DataLex Architecture

1. System overview

DataLex is a Git-native data modeling platform with three runtime surfaces:

  1. CLI (datalex) — validation, dbt sync, DDL emission, diff, package resolution, layout migration.
  2. Core engine (packages/core_engine) — deterministic loader, dialect plugins, dbt integration, cross-repo packages.
  3. Web UI (packages/web-app) — visual studio for editing the same YAML the CLI reads.

The authoritative source of truth is a DataLex project tree — one YAML file per object, dispatched by kind:. See datalex-layout.md for the reference.

2. Core engine modules (datalex_core)

2.1 DataLex loader (datalex_core/datalex/)

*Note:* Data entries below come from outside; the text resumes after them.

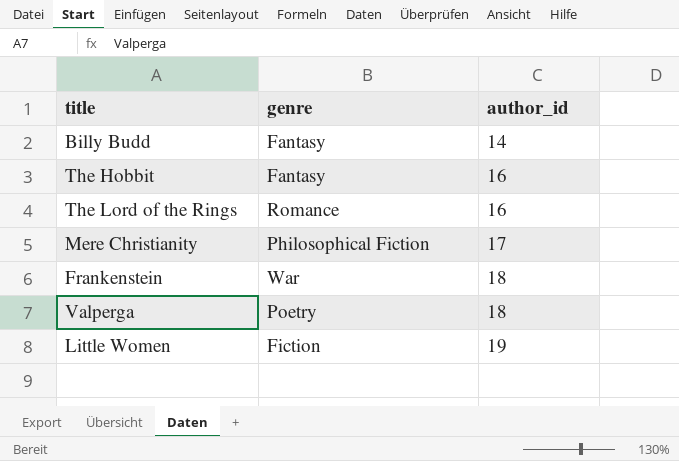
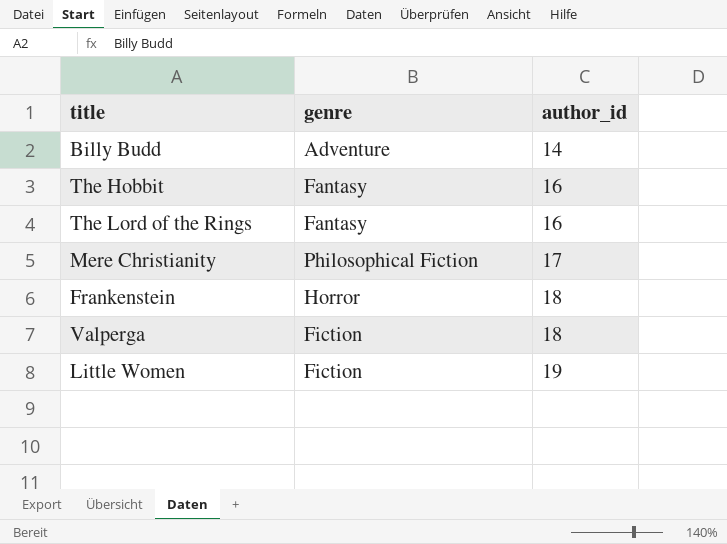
Billy Budd | genre: Fantasy -> Adventure
The Lord of the Rings | genre: Romance -> Fantasy
Frankenstein | genre: War -> Horror
Valperga | genre: Poetry -> Fiction

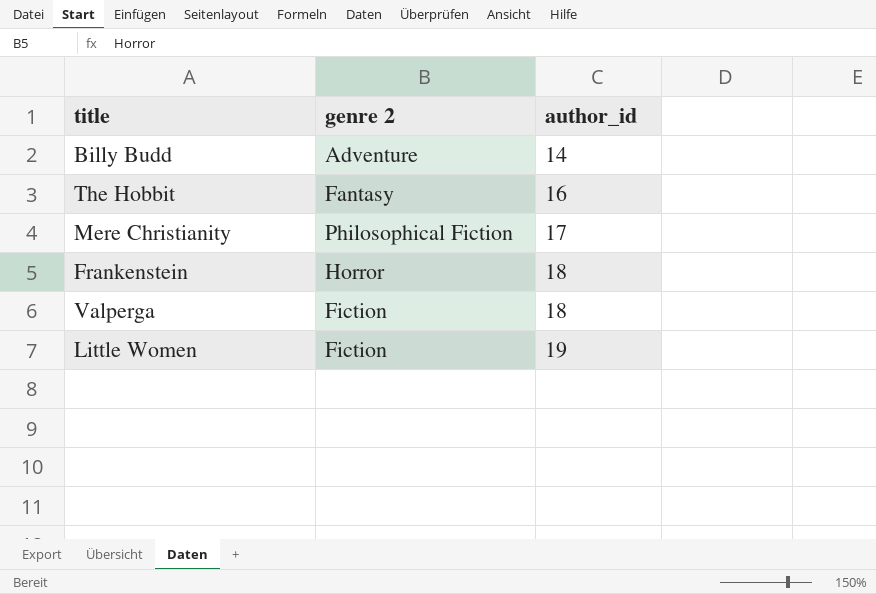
column name: genre -> genre 2
row The Lord of the Rings: Fantasy | 16 -> none

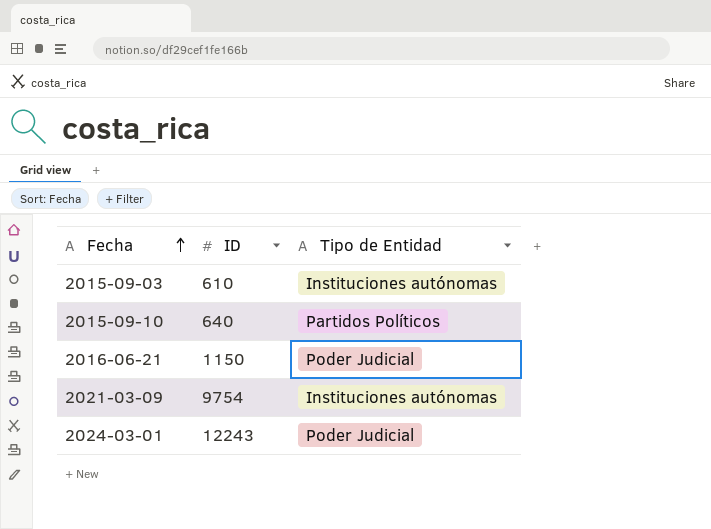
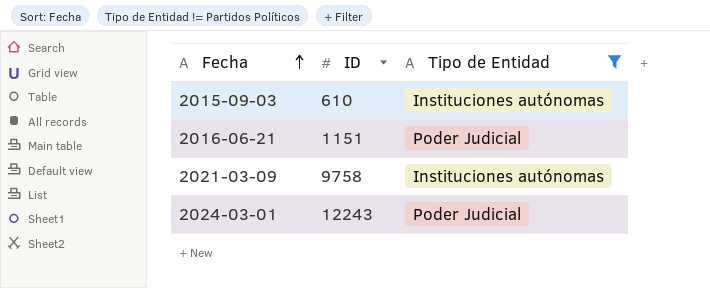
filter: none -> Tipo de Entidad != Partidos Políticos
2016-06-21 | ID: 1150 -> 1151
2021-03-09 | ID: 9754 -> 9758

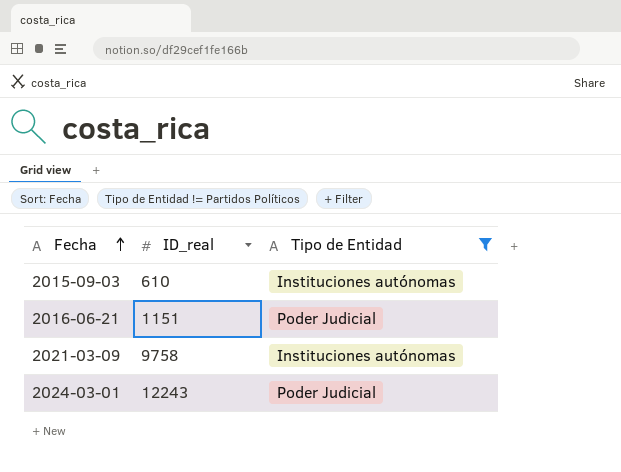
column name: ID -> ID_real

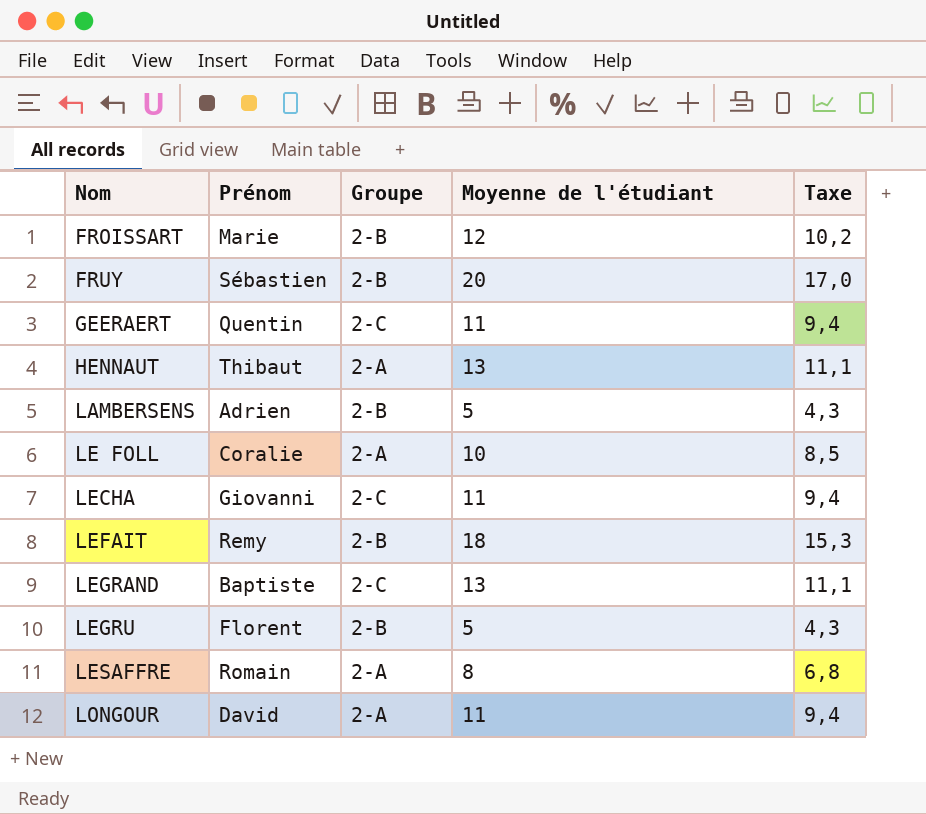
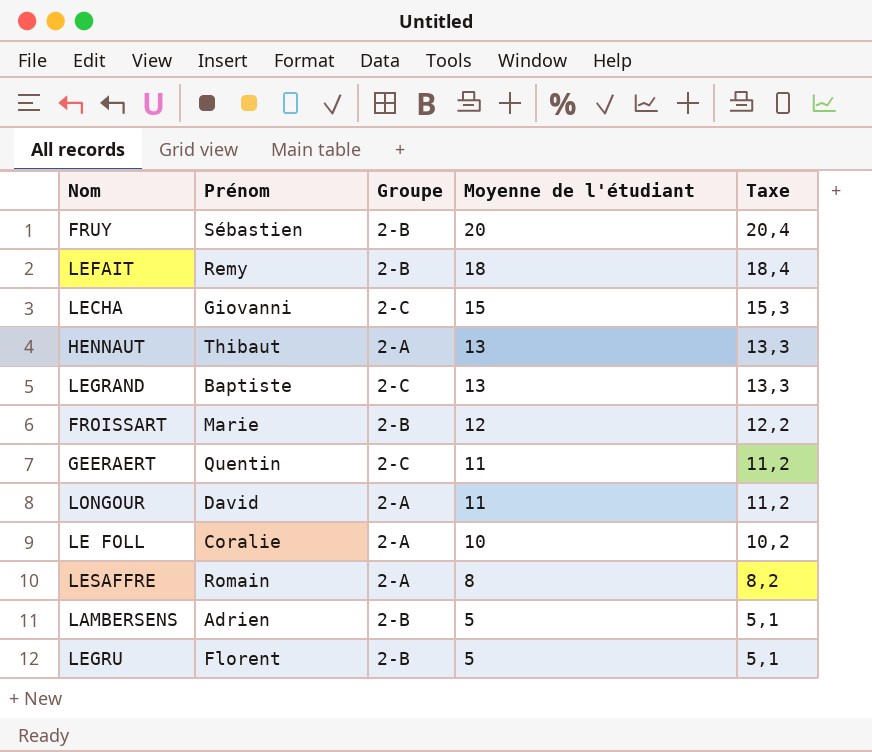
row order: Nom ascending -> Moyenne de l'étudiant descending
column Taxe | formula: [Moyenne de l'étudiant] * 0,85 -> [Moyenne de l'étudiant] * 1,02
LECHA | Moyenne de l'étudiant: 11 -> 15

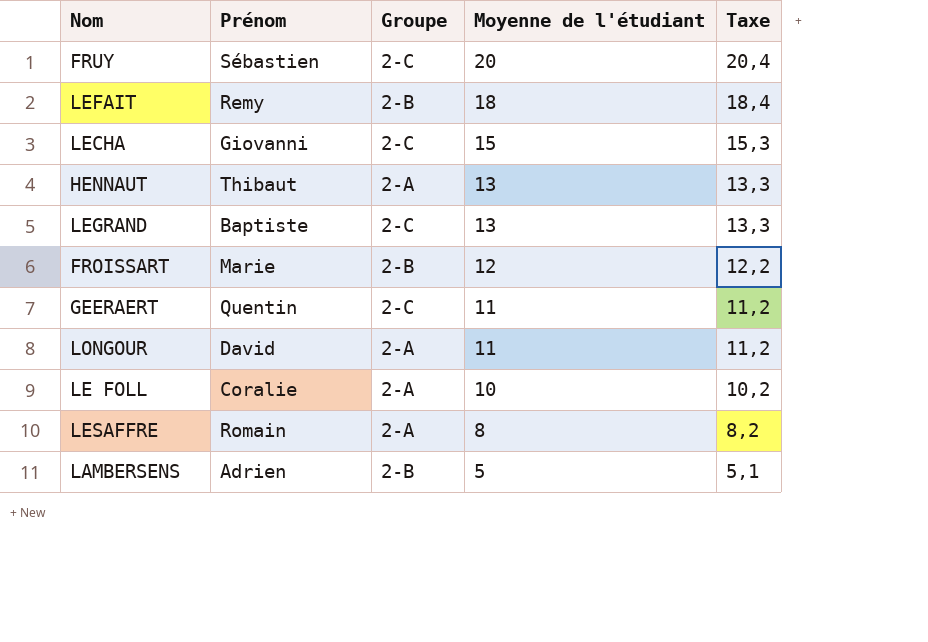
row LEGRU: Florent | 2-B | 5 | 5,1 -> none
FRUY | Groupe: 2-B -> 2-C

  • loader.py — streaming, kind:-dispatched walker. Reads one file at a time; does not materialize the whole project in memory. Source-located errors (file, line, column, suggested_fix).
  • project.pyDataLexProject dataclass: entities, sources, models, terms, domains, policies, snippets, imports. Resolves snippets at load time.
  • parse_cache.py — content-addressed on-disk cache (build/.cache/*.json or ~/.datalex/cache/), keyed by sha256(content) + schema_hash. Warm loads skip re-parsing unchanged files.
  • migrate_layout.py — one-shot migrator from legacy *.model.yaml to the DataLex tree. Invoked via datalex datalex migrate to-datalex-layout.
  • diff.py — semantic diff with explicit previous_name: rename detection; breaking-change classification.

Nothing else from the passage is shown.